[Collected data entries]

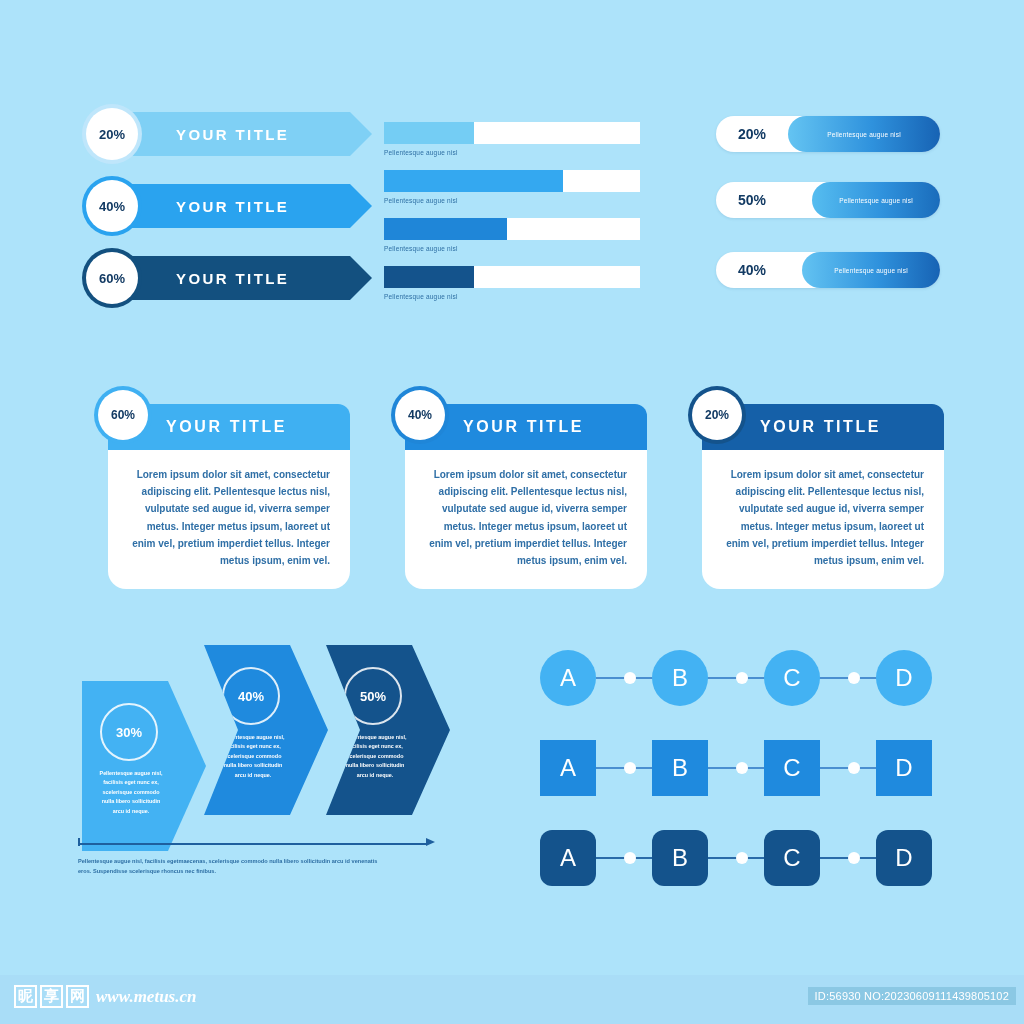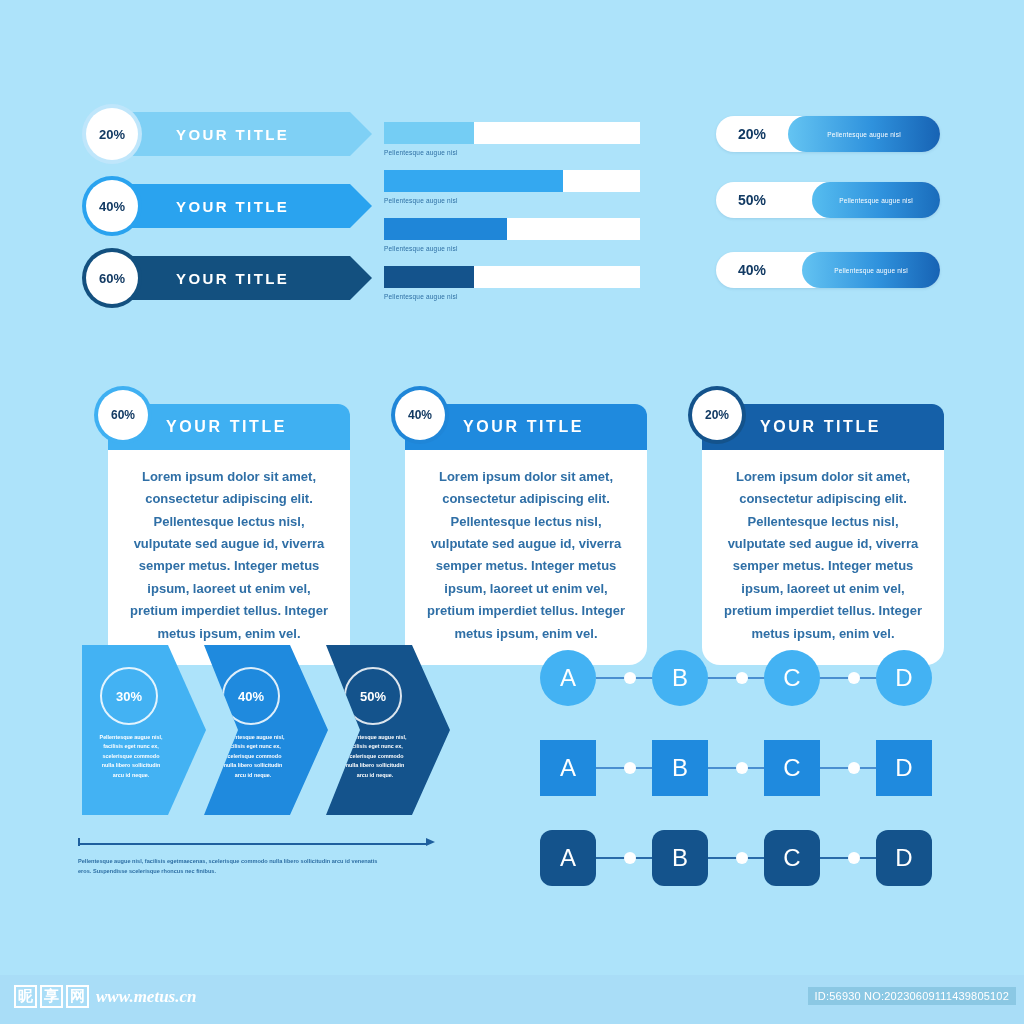--- a/index.html
+++ b/index.html
@@ -64,37 +64,37 @@
   .card-head{
     height:46px;border-radius:12px 12px 0 0;
     display:flex;align-items:center;padding-left:58px;box-sizing:border-box;
   }
   .card-head .t{
     color:#ffffff;font-size:16px;letter-spacing:2.6px;font-weight:bold;white-space:nowrap;
   }
   .card-body{
     background:#ffffff;border-radius:0 0 18px 18px;
     padding:16px 20px 20px;box-sizing:border-box;
-    font-size:13px;line-height:1.72;color:#2f6fa6;text-align:center;font-weight:bold;
+    font-size:10px;line-height:1.72;color:#2f6fa6;text-align:right;font-weight:bold;
   }
   .card-badge{
     position:absolute;left:-10px;top:-14px;width:50px;height:50px;border-radius:50%;
     background:#ffffff;display:flex;align-items:center;justify-content:center;
     font-size:12px;font-weight:bold;color:#123a63;z-index:4;
   }
   .card-badge.b0{box-shadow:0 0 0 4px #3fb0f2;}
   .card-badge.b1{box-shadow:0 0 0 4px #1f86d8;}
   .card-badge.b2{box-shadow:0 0 0 4px #14538c;}
 
   
   .chev{
     position:absolute;top:0;width:124px;height:170px;
     clip-path:polygon(0 0, 86px 0, 124px 50%, 86px 100%, 0 100%, 34px 50%);
   }
-  .chev.first{clip-path:polygon(0 0, 86px 0, 124px 50%, 86px 100%, 0 100%, 0 50%);}
+  .chev.first{clip-path:polygon(0 0, 86px 0, 124px 50%, 86px 100%, 0 100%, 0 50%);margin-top:36px;}
   .chev-circle{
     position:absolute;left:18px;top:22px;width:54px;height:54px;border-radius:50%;
     border:2px solid rgba(255,255,255,.85);
     display:flex;align-items:center;justify-content:center;
     color:#ffffff;font-size:13px;font-weight:bold;
   }
   .chev-text{
     position:absolute;left:14px;top:88px;width:70px;
     font-size:5.4px;line-height:1.75;color:#ffffff;text-align:center;font-weight:bold;
   }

## What to do
Only lines containing the word "chev" should appear in the answer, and every such line from the records above must be there.

## Solution to the exercise
   .chev{
-  .chev.first{clip-path:polygon(0 0, 86px 0, 124px 50%, 86px 100%, 0 100%, 0 50%);}
+  .chev.first{clip-path:polygon(0 0, 86px 0, 124px 50%, 86px 100%, 0 100%, 0 50%);margin-top:36px;}
   .chev-circle{
   .chev-text{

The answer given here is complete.